Tuesday, 17 June 2014

The strange antics of the very rich

Moved by a piece in yesterday's 'Evening Standard' on the fate of the late Baroness Thatcher's house in Belgravia to put the new Pentel ink brush to work (see 7th April) to produce this sketch of a very rich person's town house in a street of same somewhere near Sloane Square. Only one house shown for clarity.

So we have the original house upper left and the original shed for the outdoor servants upper right, with a garden in between. Mews access road behind the shed not shown.

Then, with scene so set, the must-do scheme is to burrow down from both original buildings to create a large underground bunker, a smaller version of the much larger bunker built under MoD Main Building in Whitehall. The two shafts will mainly contain things like security doors, services, lifts and stairs, while the bunker proper, over several floors, contains things like library, smoking room, gym, games room, bar and discothèque. One only hopes that the rich person concerned has enough friends, flunkies and other hangers-on to populate all these wonderful facilities.

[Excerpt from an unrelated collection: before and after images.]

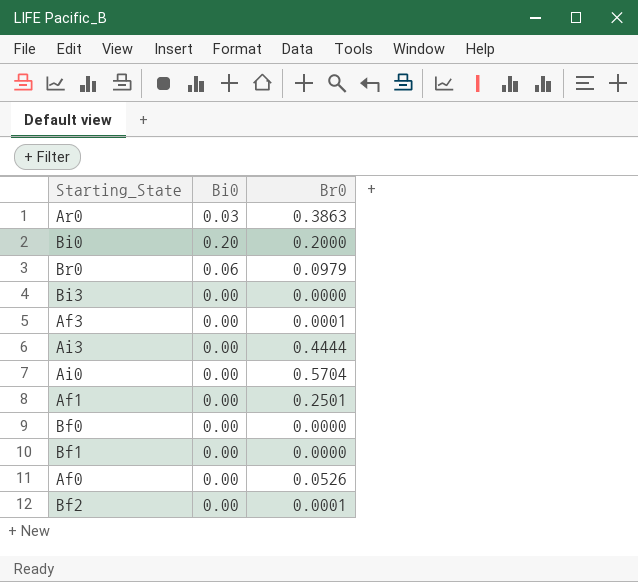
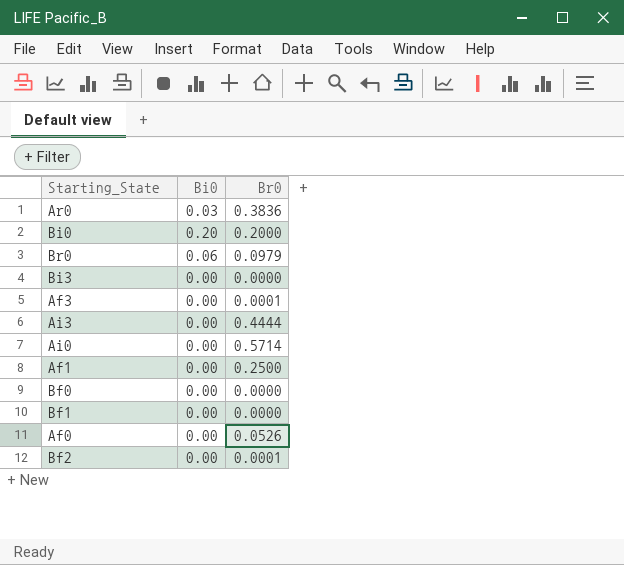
Ar0 | Br0: 0.3863 -> 0.3836
Ai0 | Br0: 0.5704 -> 0.5714
Af1 | Br0: 0.2501 -> 0.2500

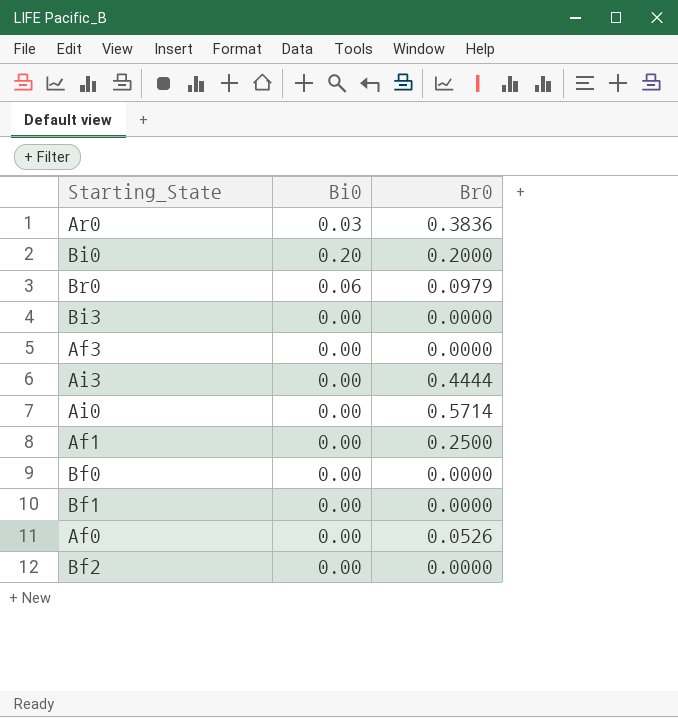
Af3 | Br0: 0.0001 -> 0.0000
Bf2 | Br0: 0.0001 -> 0.0000

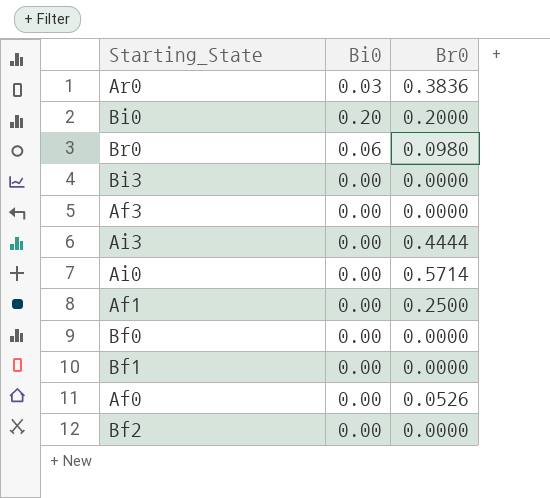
Br0 | Br0: 0.0979 -> 0.0980

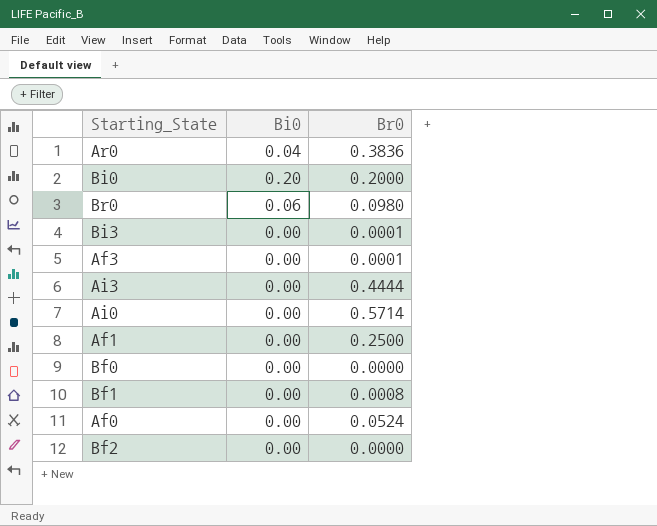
Ar0 | Bi0: 0.03 -> 0.04
Bi3 | Br0: 0.0000 -> 0.0001
Af3 | Br0: 0.0000 -> 0.0001
Bf1 | Br0: 0.0000 -> 0.0008
Af0 | Br0: 0.0526 -> 0.0524

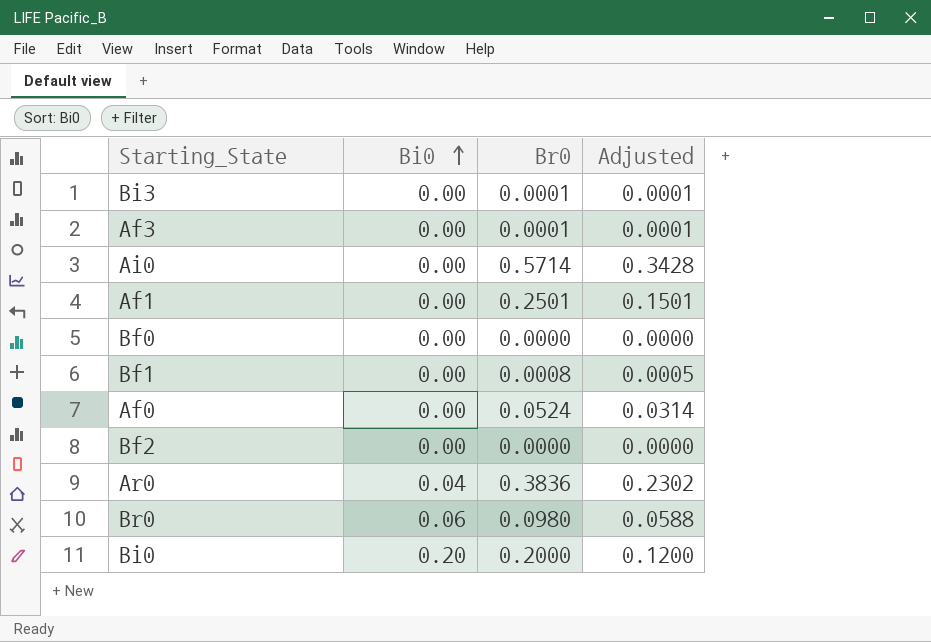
row order: none -> Bi0 ascending
column Adjusted | formula: none -> [Br0] * 0.6
row Ai3: 0.00 | 0.4444 -> none
Af1 | Br0: 0.2500 -> 0.2501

And then at the very bottom there is what purports to be a swimming pool but is actually a warm boson detector built to the specifications of said MoD. Apparently they are very concerned about what might happen to the warm boson population should it come to pass that we invite the Chinese to build our nuclear power stations for us as we are too disorganised to build our own. The prongs at the bottom are the piles needed to stop the whole edifice moving about and perhaps collapsing, but I am not sure how you get the pile driver down there without making a huge hole in the street, which even a Tory council might get upset about. Left to the reader as an exercise.

Be that as it may, given that most of the neighbours are at much the same thing, one does not need to feel too sorry for them on account of all the disruption, noise and dust. I just wonder why such people, if they want such a big house with all the trimmings, don't just move out to, for example, leafy Surrey. They could come to Epsom, not bother with an underground bar and slum it with the rest of us in the Assembly Rooms, a sound historic operation now run under the benign management of J. D. Wetherspoon.

The bottom line is that the Pentel is coming on. Not much cop yet but I think there are signs of life there; it might even end up better for a quick sketch than a biro.